* [What the task asks]
The word "remplissant" marks the lines to report; pull each of them from the listing.

--------------------------------------------------

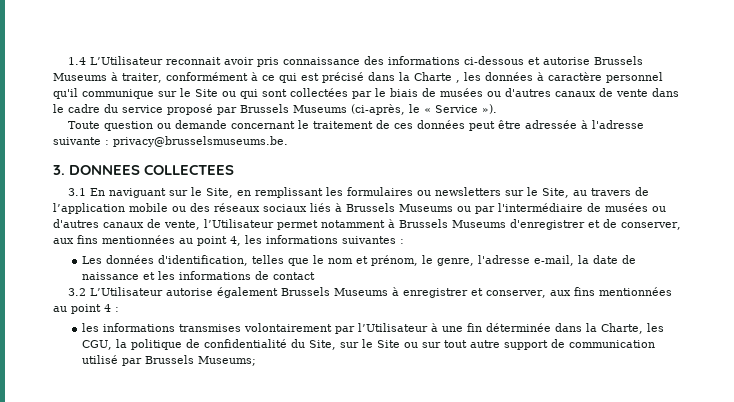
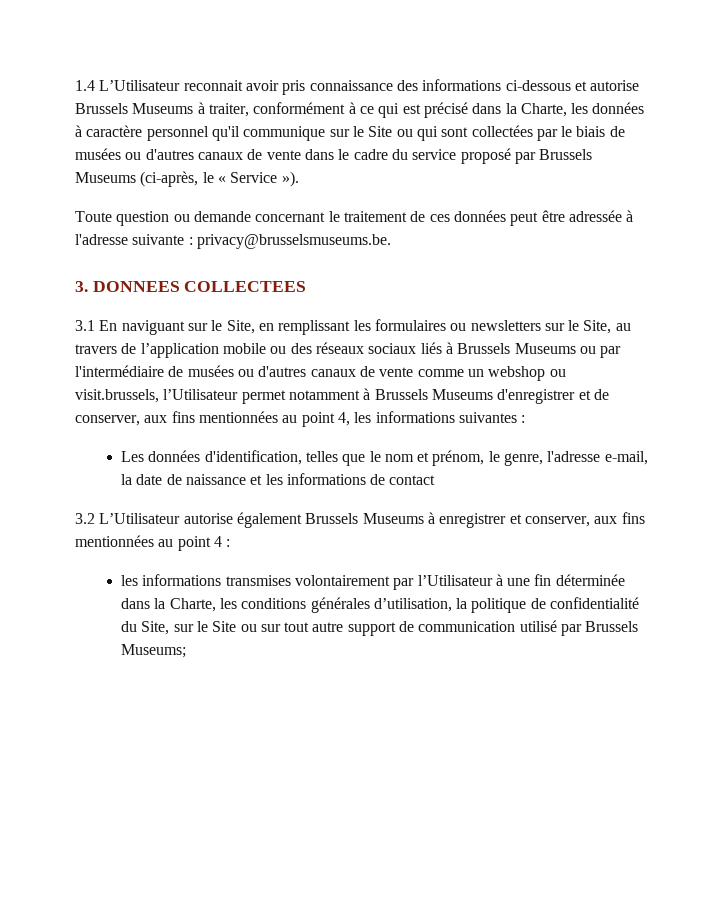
- 1.4 L’Utilisateur reconnait avoir pris connaissance des informations ci-dessous et autorise Brussels Museums à traiter, conformément à ce qui est précisé dans la Charte , les données à caractère personnel qu'il communique sur le Site ou qui sont collectées par le biais de musées ou d'autres canaux de vente dans le cadre du service proposé par Brussels Museums (ci-après, le « Service »).
+ 1.4 L’Utilisateur reconnait avoir pris connaissance des informations ci-dessous et autorise Brussels Museums à traiter, conformément à ce qui est précisé dans la Charte, les données à caractère personnel qu'il communique sur le Site ou qui sont collectées par le biais de musées ou d'autres canaux de vente dans le cadre du service proposé par Brussels Museums (ci-après, le « Service »).
- 3.1 En naviguant sur le Site, en remplissant les formulaires ou newsletters sur le Site, au travers de l’application mobile ou des réseaux sociaux liés à Brussels Museums ou par l'intermédiaire de musées ou d'autres canaux de vente, l’Utilisateur permet notamment à Brussels Museums d'enregistrer et de conserver, aux fins mentionnées au point 4, les informations suivantes :
+ 3.1 En naviguant sur le Site, en remplissant les formulaires ou newsletters sur le Site, au travers de l’application mobile ou des réseaux sociaux liés à Brussels Museums ou par l'intermédiaire de musées ou d'autres canaux de vente comme un webshop ou visit.brussels, l’Utilisateur permet notamment à Brussels Museums d'enregistrer et de conserver, aux fins mentionnées au point 4, les informations suivantes :
- les informations transmises volontairement par l’Utilisateur à une fin déterminée dans la Charte, les CGU, la politique de confidentialité du Site, sur le Site ou sur tout autre support de communication utilisé par Brussels Museums;
+ les informations transmises volontairement par l’Utilisateur à une fin déterminée dans la Charte, les conditions générales d’utilisation, la politique de confidentialité du Site, sur le Site ou sur tout autre support de communication utilisé par Brussels Museums;

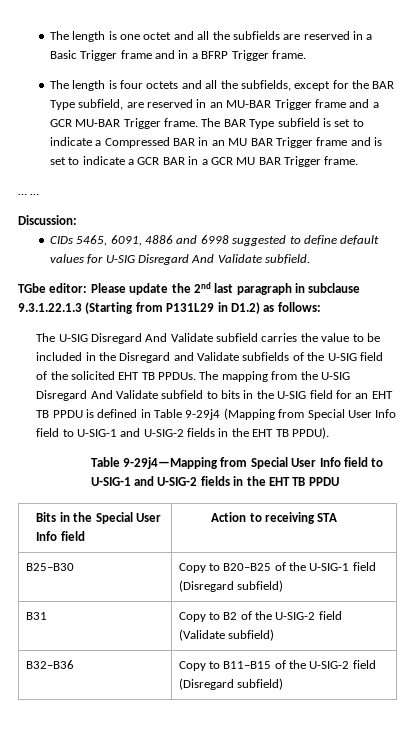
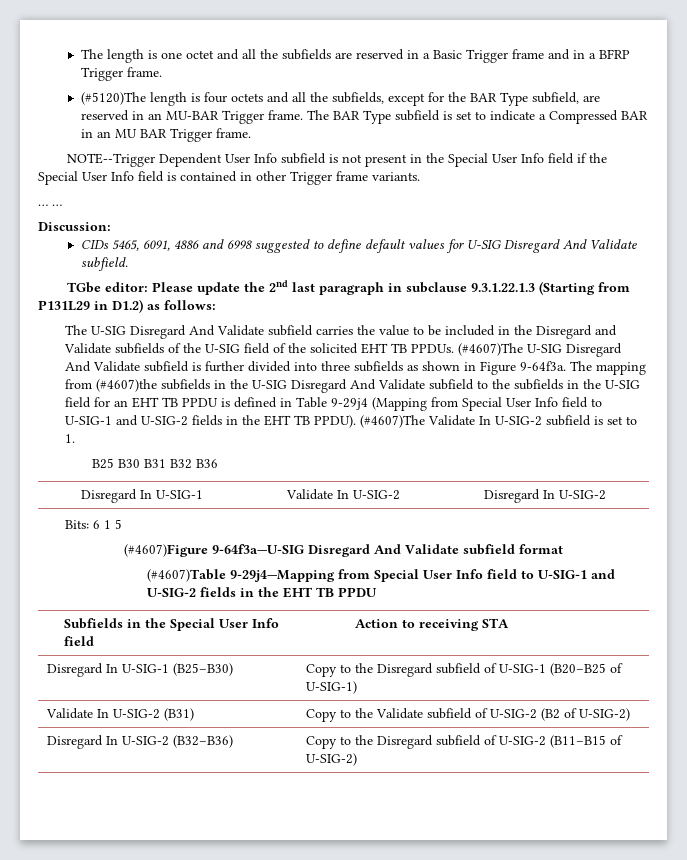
- The length is four octets and all the subfields, except for the BAR Type subfield, are reserved in an MU-BAR Trigger frame and a GCR MU-BAR Trigger frame.
+ (#5120)The length is four octets and all the subfields, except for the BAR Type subfield, are reserved in an MU-BAR Trigger frame.
- The BAR Type subfield is set to indicate a Compressed BAR in an MU BAR Trigger frame and is set to indicate a GCR BAR in a GCR MU BAR Trigger frame.
+ The BAR Type subfield is set to indicate a Compressed BAR in an MU BAR Trigger frame.
+ NOTE--Trigger Dependent User Info subfield is not present in the Special User Info field if the Special User Info field is contained in other Trigger frame variants.
- The mapping from the U-SIG Disregard And Validate subfield to bits in the U-SIG field for an EHT TB PPDU is defined in Table 9-29j4 (Mapping from Special User Info field to U-SIG-1 and U-SIG-2 fields in the EHT TB PPDU).
- Table 9-29j4—Mapping from Special User Info field to U-SIG-1 and U-SIG-2 fields in the EHT TB PPDU
+ (#4607)The U-SIG Disregard And Validate subfield is further divided into three subfields as shown in Figure 9-64f3a. The mapping from (#4607)the subfields in the U-SIG Disregard And Validate subfield to the subfields in the U-SIG field for an EHT TB PPDU is defined in Table 9-29j4 (Mapping from Special User Info field to U-SIG-1 and U-SIG-2 fields in the EHT TB PPDU). (#4607)The Validate In U-SIG-2 subfield is set to 1.
+ B25 B30 B31 B32 B36
+ Disregard In U-SIG-1 | Validate In U-SIG-2 | Disregard In U-SIG-2
+ Bits: 6 1 5
+ (#4607)Figure 9-64f3a—U-SIG Disregard And Validate subfield format
+ (#4607)Table 9-29j4—Mapping from Special User Info field to U-SIG-1 and U-SIG-2 fields in the EHT TB PPDU
- Bits in the Special User Info field | Action to receiving STA
+ Subfields in the Special User Info field | Action to receiving STA
- B25–B30 | Copy to B20–B25 of the U-SIG-1 field (Disregard subfield)
- B31 | Copy to B2 of the U-SIG-2 field (Validate subfield)
- B32–B36 | Copy to B11–B15 of the U-SIG-2 field (Disregard subfield)
+ Disregard In U-SIG-1 (B25–B30) | Copy to the Disregard subfield of U-SIG-1 (B20–B25 of U-SIG-1)
+ Validate In U-SIG-2 (B31) | Copy to the Validate subfield of U-SIG-2 (B2 of U-SIG-2)
+ Disregard In U-SIG-2 (B32–B36) | Copy to the Disregard subfield of U-SIG-2 (B11–B15 of U-SIG-2)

--------------------------------------------------

* [Solution below]
- 3.1 En naviguant sur le Site, en remplissant les formulaires ou newsletters sur le Site, au travers de l’application mobile ou des réseaux sociaux liés à Brussels Museums ou par l'intermédiaire de musées ou d'autres canaux de vente, l’Utilisateur permet notamment à Brussels Museums d'enregistrer et de conserver, aux fins mentionnées au point 4, les informations suivantes :
+ 3.1 En naviguant sur le Site, en remplissant les formulaires ou newsletters sur le Site, au travers de l’application mobile ou des réseaux sociaux liés à Brussels Museums ou par l'intermédiaire de musées ou d'autres canaux de vente comme un webshop ou visit.brussels, l’Utilisateur permet notamment à Brussels Museums d'enregistrer et de conserver, aux fins mentionnées au point 4, les informations suivantes :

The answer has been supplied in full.